Majority of Hispanic Migrants in U.S. No Longer Catholics, Alarming Research Reveals
According to multiple research reports from the past decade, approximately, 30.4 million Hispanic or Latino US migrants self-declare their religion as Catholic in the United States of America. Out of this population, 54 percent is native-born Hispanic or Latino US migrants and the rest are foreign-born. Three percent of the total Catholic priests in the US has Hispanic or Latino origins. The retention rate for their youth's population is roughly 71%.
This retention rate for the youth of Hispanic or Latin origin migrants is a higher percentage compared to the 61% retention rate of the non-Hispanic Catholic youth population in the United States of America.
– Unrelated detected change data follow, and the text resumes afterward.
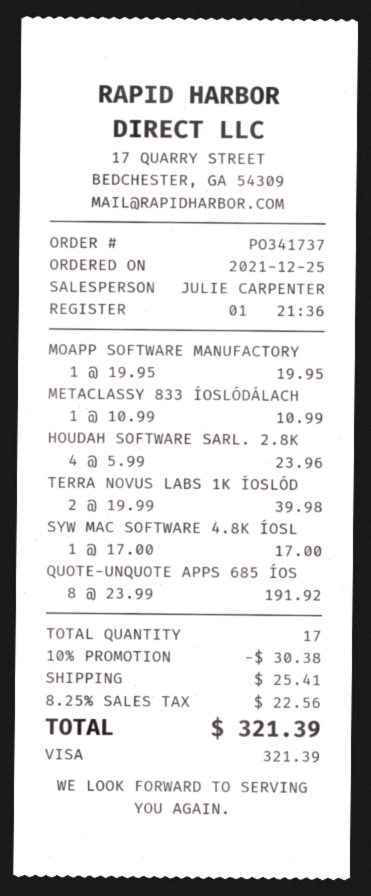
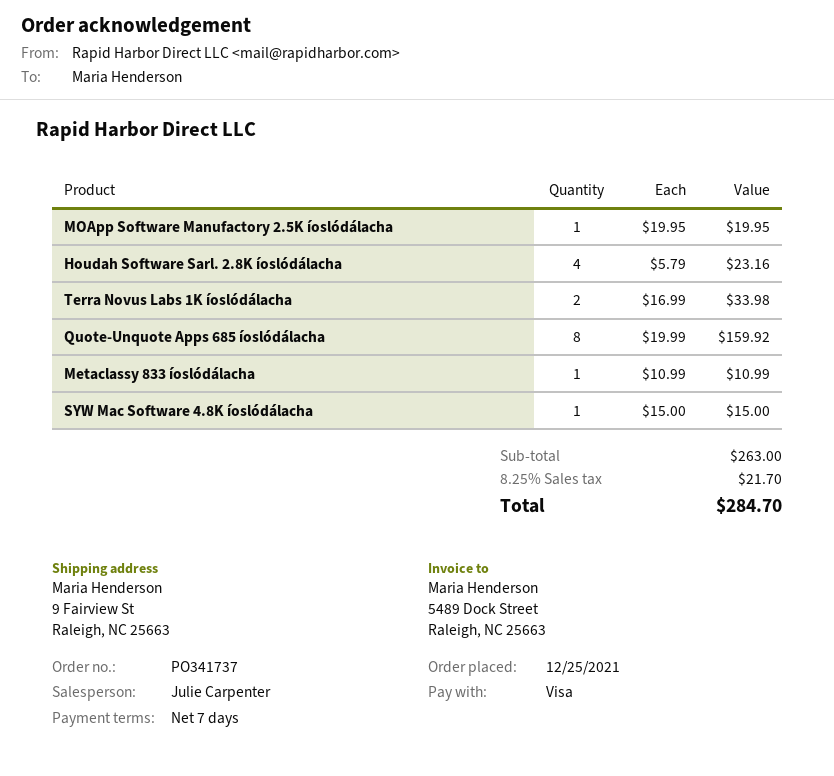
HOUDAH SOFTWARE SARL. 2.8K: 4 x 5.99 = 23.96 -> 4 x 5.79 = 23.16
TERRA NOVUS LABS 1K ÍOSLÓD: 2 x 19.99 = 39.98 -> 2 x 16.99 = 33.98
SYW MAC SOFTWARE 4.8K ÍOSL: 1 x 17.00 = 17.00 -> 1 x 15.00 = 15.00
QUOTE-UNQUOTE APPS 685 ÍOS: 8 x 23.99 = 191.92 -> 8 x 19.99 = 159.92
discount: 10% = 30.38 -> none
shipping: 25.41 -> none
tax: 8.25% = 22.56 -> 8.25% = 21.70
total: 321.39 -> 284.70

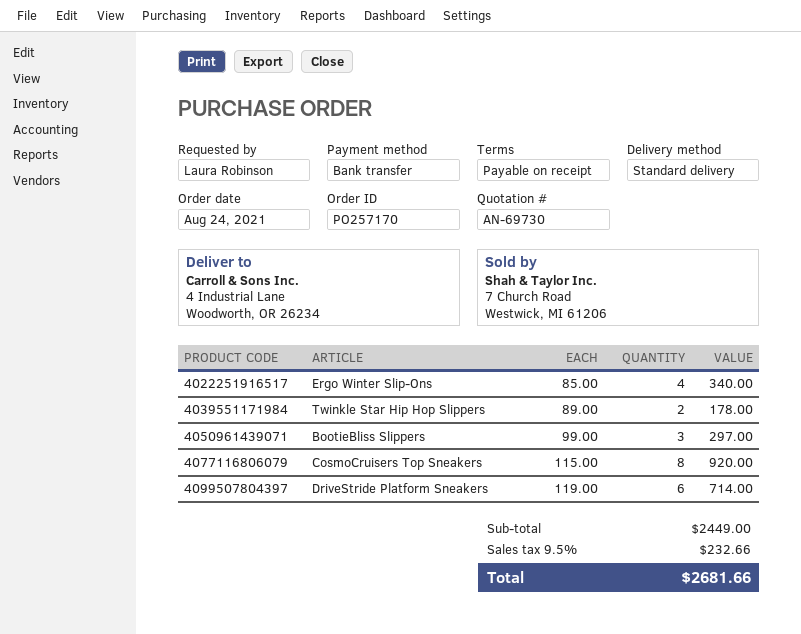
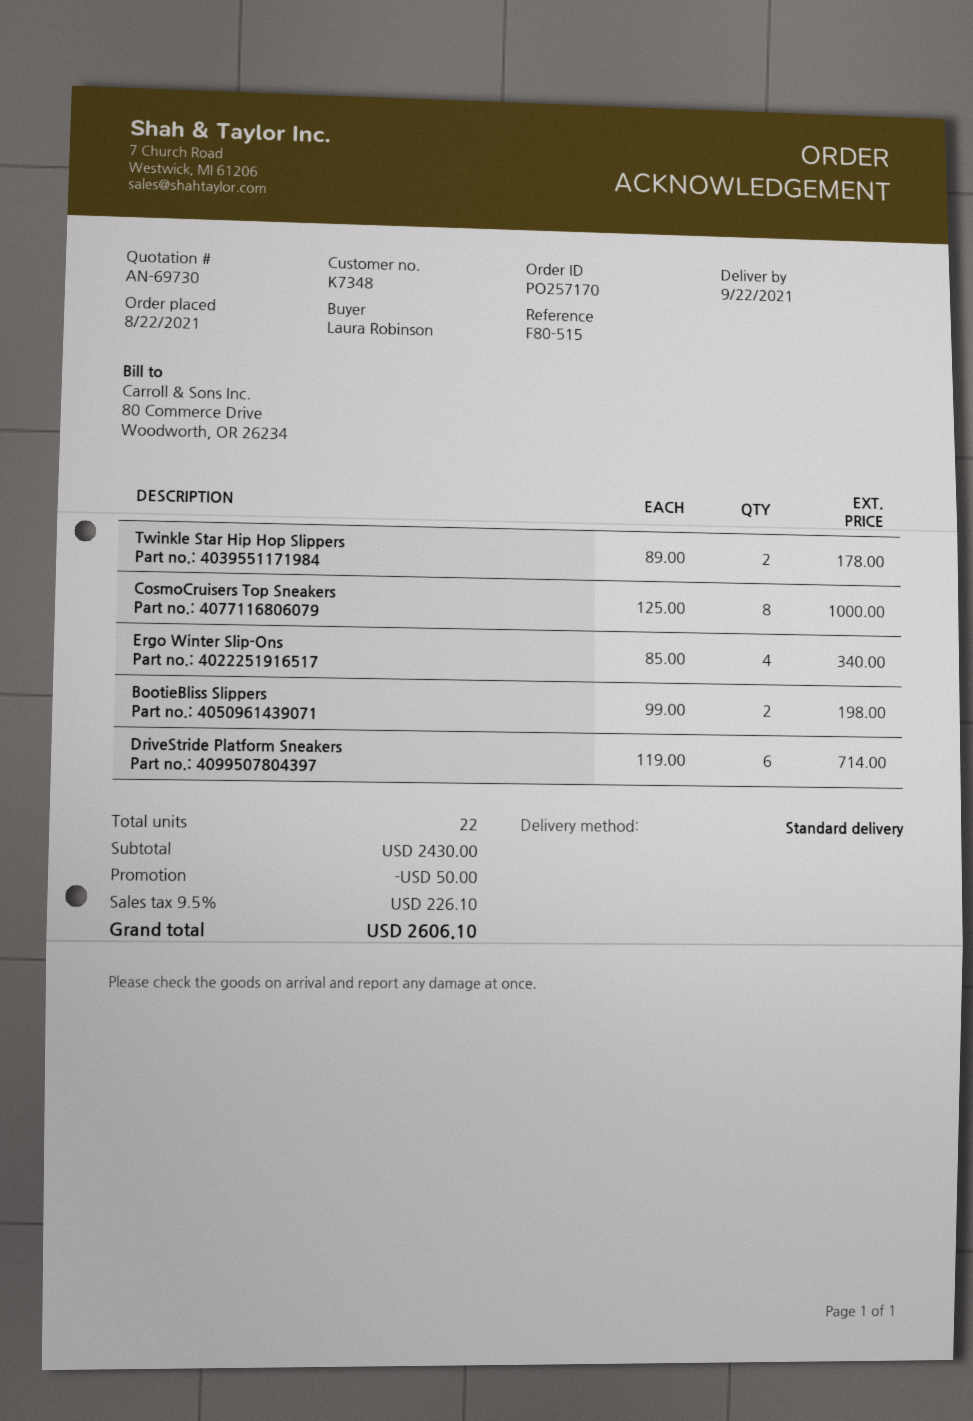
order date: 2021-08-24 -> 2021-08-22
BootieBliss Slippers: 3 x 99.00 = 297.00 -> 2 x 99.00 = 198.00
CosmoCruisers Top Sneakers: 8 x 115.00 = 920.00 -> 8 x 125.00 = 1000.00
subtotal: 2449.00 -> 2430.00
discount: none -> 50.00
tax: 9.5% = 232.66 -> 9.5% = 226.10
total: 2681.66 -> 2606.10

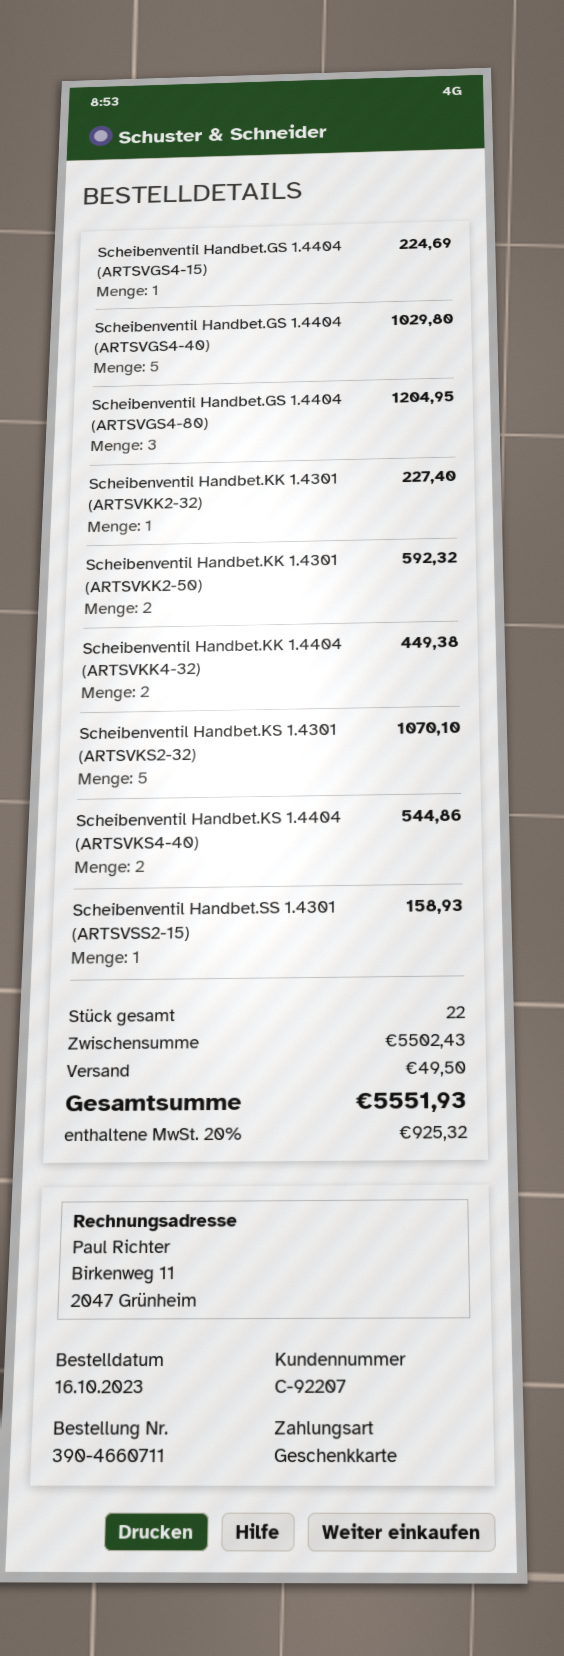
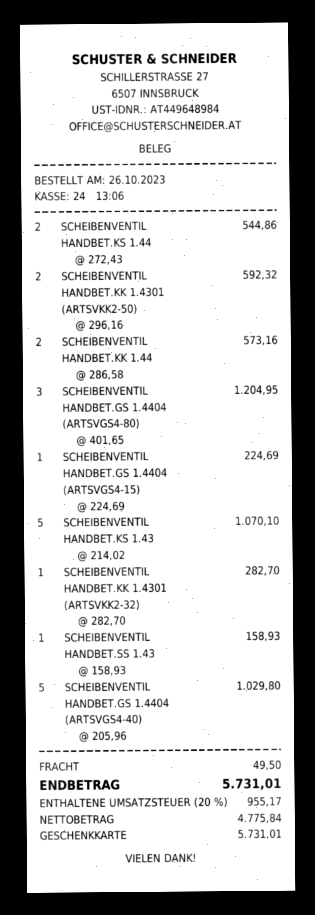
order date: 2023-10-16 -> 2023-10-26
Scheibenventil Handbet.KK 1.4301 (ARTSVKK2-32): 1 for 227.40 -> 1 for 282.70
Scheibenventil Handbet.KK 1.4404 (ARTSVKK4-32): 2 for 449.38 -> 2 for 573.16
tax: 20% = 925.32 -> 20% = 955.17
total: 5551.93 -> 5731.01

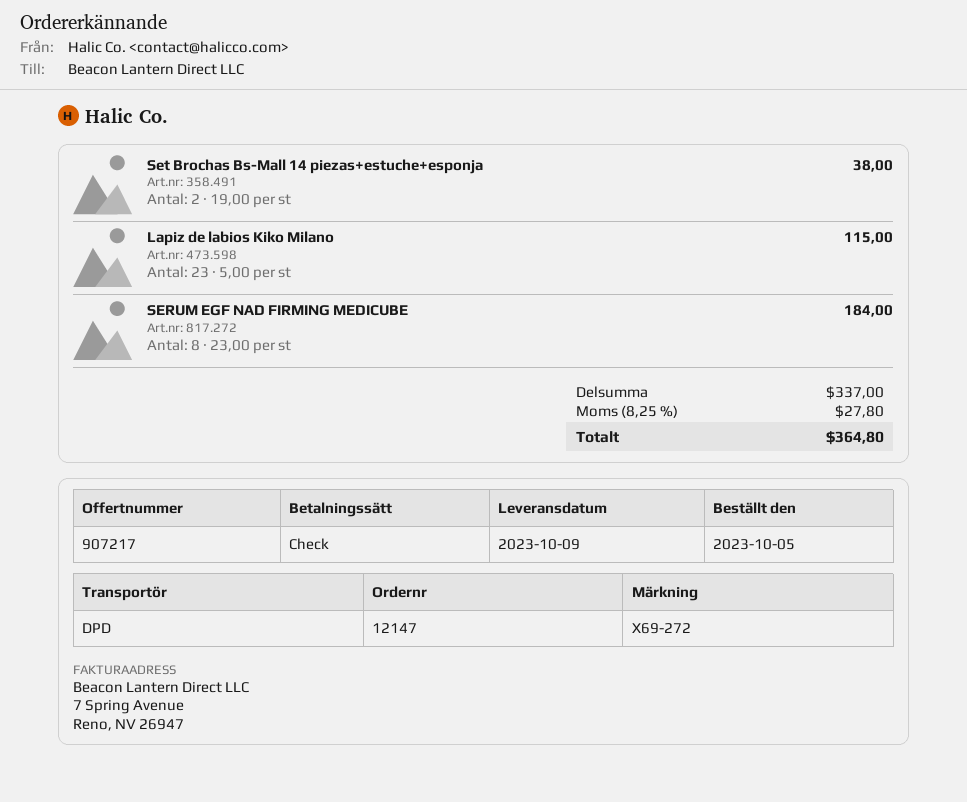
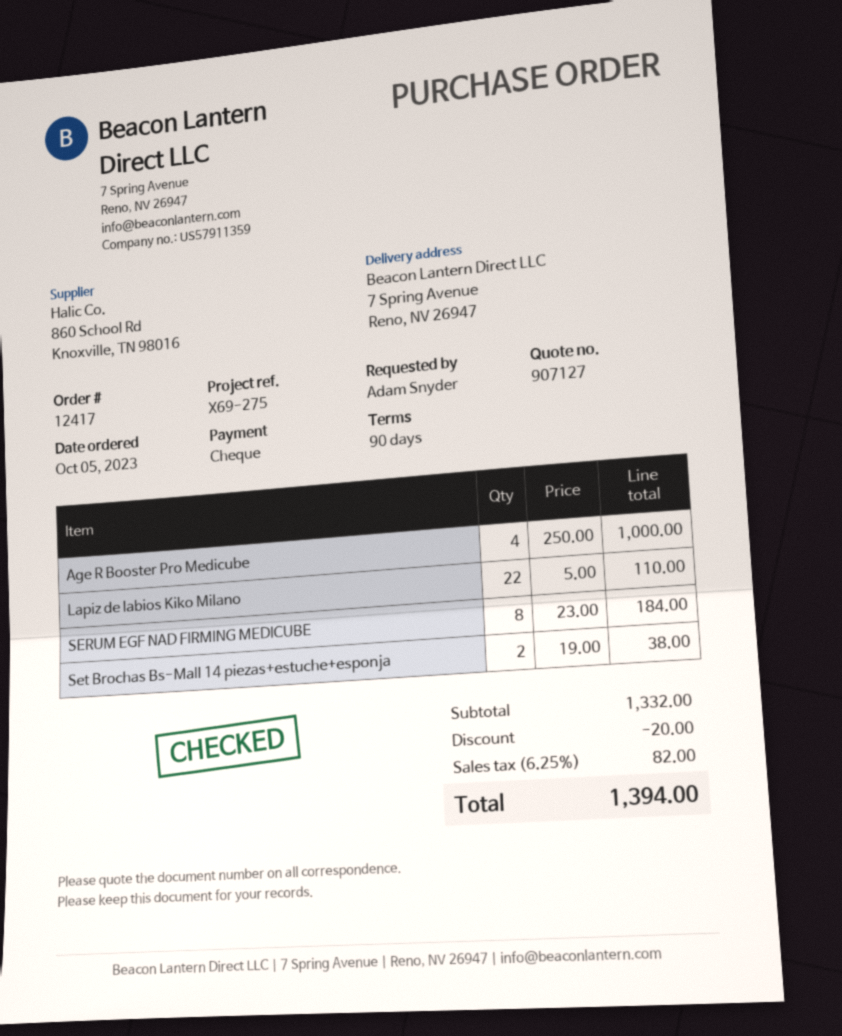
quote number: 907217 -> 907127
order number: 12147 -> 12417
reference: X69-272 -> X69-275
Lapiz de labios Kiko Milano: 23 x 5.00 = 115.00 -> 22 x 5.00 = 110.00
Age R Booster Pro Medicube: none -> 4 x 250.00 = 1000.00
subtotal: 337.00 -> 1332.00
discount: none -> 20.00
tax: 8.25% = 27.80 -> 6.25% = 82.00
total: 364.80 -> 1394.00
From the previous week's Pew Research Forum on Religion and Public Life reports, the Catholic religion is not anymore the majority religion of the United States of America's Hispanic population. This is viewed by the Catholic Church in the United States as a challenge to evangelize more from the Hispanic or Latino community.
According to the Associate Director of the Secretariat on Evangelization and Catechesis of the United States of America Conference of Catholic Bishops Carlos Taja during a conference with CAN, the Catholic Hispanic Us migrant population is dropping and is becoming a challenging matter for the leaders of the church to create and showcase a culture in the religious group where the center of every celebration is the family. Hispanics strongly believe in the power of the bond of family members.
The Pew Research Forum on Religion and Public Life had released the outcomes of the surveys they conducted among American adults during 2018 and 2019 last week.
The outcome of the survey was swift drop over the previous ten years in the rate of the United States' population who identified themselves as Christians. The report also showed the increasing trend of the US population declaring themselves as unaffiliated with any religious group.
From the overall finding on the survey conducted by Pew, the total rate of the population of US Christians had dropped by 12% to 65 % in the last 10 years. Those who identify themselves as unaffiliated with any religious group had increased by 9% to 26%.
According to theology, education professor and director of the graduate programs of Hispanic Ministry at Boston College Hosffman Ospino, the decline in the population of Hispanic Catholics is not shocking news.
Ospino believes that a majority of the Catholics in the United States of America are not fully knowledgeable of the unique culture of the Hispanic US migrants. The drop of the Catholic Hispanic US migrant population primarily brings difficulty to the church in enticing the religiously unaffiliated Hispanics in the US to the Catholic religion.
Based on Ospino's statement, a latest trend among the modernized society is the urbanization of the Hispanic community in the United States. He said that it is either more and more Hispanic families leave their rural lives to live in cities or their childrens leaves their homes to move to the cities.
The drop in the Catholic Hispanic US migrant population is happening in an annual rate and the population of the Hispanic US migrants is growing yearly. The church should see that as an opportunity to get these people to be religiously involved with the Catholic Church together with their peers.